The Cringe Is The Compass

The Cringe Is The Compass

I'm not even sure where I read the words "stop outsourcing truth and stability" but they've been following me around the house ever since, stepping on the backs of my shoes, and tripping me up.

What is the cringe, actually? It's recognizing the exact moment I give my power away.

When I put creative work into the world — publish it, show it, sing it out loud — I'm doing something a little scary: claiming that the thing came through me, and I’m standing behind it saying this is real and it matters. But then I do the truly terrifying thing: I arrive at an honest number at which to price my work and immediately feel the urge to shave it down before anyone objects. It’s like haggling with someone who isn't even there. I am preemptively losing a negotiation with an imaginary critic.

Why do I do this?

Arriving at an honest number takes into consideration the obvious visible costs: materials, studio overhead, tools, insurance, an updated website. It takes into consideration the invisible costs, too: the research, the trials and errors, me trying to do math, and the spectacular fails currently living in my scrap bin.

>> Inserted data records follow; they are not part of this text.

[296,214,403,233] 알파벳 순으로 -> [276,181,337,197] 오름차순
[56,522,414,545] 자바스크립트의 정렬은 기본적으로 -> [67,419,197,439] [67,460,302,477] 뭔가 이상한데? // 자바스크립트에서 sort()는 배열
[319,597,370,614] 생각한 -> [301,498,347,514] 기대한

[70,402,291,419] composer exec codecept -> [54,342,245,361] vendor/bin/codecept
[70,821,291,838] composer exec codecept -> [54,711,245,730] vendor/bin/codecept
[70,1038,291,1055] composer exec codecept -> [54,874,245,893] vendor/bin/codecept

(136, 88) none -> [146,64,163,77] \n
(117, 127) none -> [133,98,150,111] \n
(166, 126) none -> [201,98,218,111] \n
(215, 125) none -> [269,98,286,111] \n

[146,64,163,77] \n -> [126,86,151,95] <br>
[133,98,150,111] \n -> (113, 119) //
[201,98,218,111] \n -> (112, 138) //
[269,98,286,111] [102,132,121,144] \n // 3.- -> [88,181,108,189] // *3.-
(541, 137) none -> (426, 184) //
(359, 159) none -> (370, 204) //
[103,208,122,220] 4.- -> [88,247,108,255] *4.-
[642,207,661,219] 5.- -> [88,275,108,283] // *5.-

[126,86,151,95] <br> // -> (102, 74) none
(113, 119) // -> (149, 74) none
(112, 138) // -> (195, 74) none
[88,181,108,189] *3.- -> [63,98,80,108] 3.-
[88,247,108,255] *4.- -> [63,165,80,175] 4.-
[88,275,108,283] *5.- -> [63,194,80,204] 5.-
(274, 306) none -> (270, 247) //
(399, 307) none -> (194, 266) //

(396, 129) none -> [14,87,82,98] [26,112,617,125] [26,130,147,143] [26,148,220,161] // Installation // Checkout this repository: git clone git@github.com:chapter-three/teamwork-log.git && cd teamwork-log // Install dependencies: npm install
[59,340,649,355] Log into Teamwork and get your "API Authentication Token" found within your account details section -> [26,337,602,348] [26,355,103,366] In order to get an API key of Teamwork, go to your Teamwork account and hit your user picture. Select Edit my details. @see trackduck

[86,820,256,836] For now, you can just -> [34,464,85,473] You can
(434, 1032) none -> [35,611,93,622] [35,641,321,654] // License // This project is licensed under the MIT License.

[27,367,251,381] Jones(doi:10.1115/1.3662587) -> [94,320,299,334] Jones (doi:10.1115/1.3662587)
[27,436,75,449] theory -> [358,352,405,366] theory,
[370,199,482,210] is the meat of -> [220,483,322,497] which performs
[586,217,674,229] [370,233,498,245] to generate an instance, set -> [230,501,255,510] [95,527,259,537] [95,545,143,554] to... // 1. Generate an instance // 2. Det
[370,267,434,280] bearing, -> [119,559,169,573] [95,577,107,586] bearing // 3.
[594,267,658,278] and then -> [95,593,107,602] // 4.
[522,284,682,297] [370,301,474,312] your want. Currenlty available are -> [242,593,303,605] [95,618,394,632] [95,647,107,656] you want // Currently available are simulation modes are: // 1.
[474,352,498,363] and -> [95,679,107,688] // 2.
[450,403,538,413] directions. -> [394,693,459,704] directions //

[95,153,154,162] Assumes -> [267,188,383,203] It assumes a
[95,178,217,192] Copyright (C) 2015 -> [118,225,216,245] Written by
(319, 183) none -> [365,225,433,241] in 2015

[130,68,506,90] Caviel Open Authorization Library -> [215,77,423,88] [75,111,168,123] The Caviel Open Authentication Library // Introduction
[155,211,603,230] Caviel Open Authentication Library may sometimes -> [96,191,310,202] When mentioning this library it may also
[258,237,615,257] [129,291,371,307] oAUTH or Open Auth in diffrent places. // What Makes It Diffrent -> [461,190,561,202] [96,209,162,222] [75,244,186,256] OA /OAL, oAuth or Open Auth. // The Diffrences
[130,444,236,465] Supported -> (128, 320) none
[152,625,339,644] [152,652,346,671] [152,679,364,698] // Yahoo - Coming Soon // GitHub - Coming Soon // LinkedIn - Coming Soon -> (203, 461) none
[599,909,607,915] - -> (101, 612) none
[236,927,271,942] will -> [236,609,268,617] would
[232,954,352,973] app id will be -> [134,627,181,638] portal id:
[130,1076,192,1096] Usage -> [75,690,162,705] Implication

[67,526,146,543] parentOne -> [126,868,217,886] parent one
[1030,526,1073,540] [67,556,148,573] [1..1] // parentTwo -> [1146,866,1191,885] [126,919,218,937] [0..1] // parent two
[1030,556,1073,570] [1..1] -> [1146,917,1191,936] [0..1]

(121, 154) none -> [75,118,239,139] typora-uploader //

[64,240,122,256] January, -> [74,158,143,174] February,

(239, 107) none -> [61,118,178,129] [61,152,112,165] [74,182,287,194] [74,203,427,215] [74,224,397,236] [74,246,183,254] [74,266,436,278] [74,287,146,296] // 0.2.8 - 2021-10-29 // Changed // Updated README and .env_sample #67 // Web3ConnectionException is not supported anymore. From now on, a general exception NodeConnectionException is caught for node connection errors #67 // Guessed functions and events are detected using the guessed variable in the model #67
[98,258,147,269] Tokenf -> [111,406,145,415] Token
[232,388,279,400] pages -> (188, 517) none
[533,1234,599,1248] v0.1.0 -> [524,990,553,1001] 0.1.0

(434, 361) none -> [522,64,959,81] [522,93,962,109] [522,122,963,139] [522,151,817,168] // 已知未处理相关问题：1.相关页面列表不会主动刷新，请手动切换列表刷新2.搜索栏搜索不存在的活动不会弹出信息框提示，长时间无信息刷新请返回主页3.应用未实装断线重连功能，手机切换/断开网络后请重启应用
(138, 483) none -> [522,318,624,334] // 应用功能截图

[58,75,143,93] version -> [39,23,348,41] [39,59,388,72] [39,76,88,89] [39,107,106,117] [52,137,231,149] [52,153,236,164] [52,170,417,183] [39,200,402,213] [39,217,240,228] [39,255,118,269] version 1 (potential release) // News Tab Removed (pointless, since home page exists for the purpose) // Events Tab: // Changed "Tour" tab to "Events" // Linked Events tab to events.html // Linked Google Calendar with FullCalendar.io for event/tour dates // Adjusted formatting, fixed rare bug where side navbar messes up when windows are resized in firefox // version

But there's a third less obvious cost. And that's the specific, unique way the artist sees the world and translates it into objects, or songs, or poetry. The attention to beauty and meaning that inform every single creative decision.

How does one factor that into the value? Is that just the price of being creative?

(Asking for a friend.)

The unique way you see the world gets treated as the least legitimate part of the overall cost. Which is backwards, because, to me, it's the most important part.

If you're an artist, isn't that the deepest and most damaging form of outsourcing? Not just handing your creative worth to a phantom audience, but preemptively agreeing with the most reductive possible version of its own value. Anyone could make this. It's just a painting, a necklace, a poem — fill in the blank. I got lucky with my style. We do this to ourselves before the critics even show up. We beat them to it.

Your unique way of seeing the world — your creative genius — gets treated as a quirky luxury. When it is, in fact, the whole product.

Here's where someone usually clears their throat and asks: But is art even a necessity?

Okay. Let's go there.

Sure, nobody needs a handcrafted labradorite necklace to survive. Nobody needs a poem. Nobody needs an oil painting of glinting sunlight on water. But here's what all three are actually saying: I witnessed this truth, this beauty, and I could not keep it to myself.

That's not decoration, nor is it privileged luxury. That's one human being grabbing another by the sleeve and saying — Look. Just look at this. Aren't we lucky to be here?

(Tell me that's not necessary. Go ahead. I'll wait.)

And by here I don't mean lucky to be talented, or lucky to have a studio, or lucky to have found our livelihood. I mean lucky to be awake in a generous, mysterious universe that keeps offering up labradorite, sunlight, water, and inspiration in an infinite color palette.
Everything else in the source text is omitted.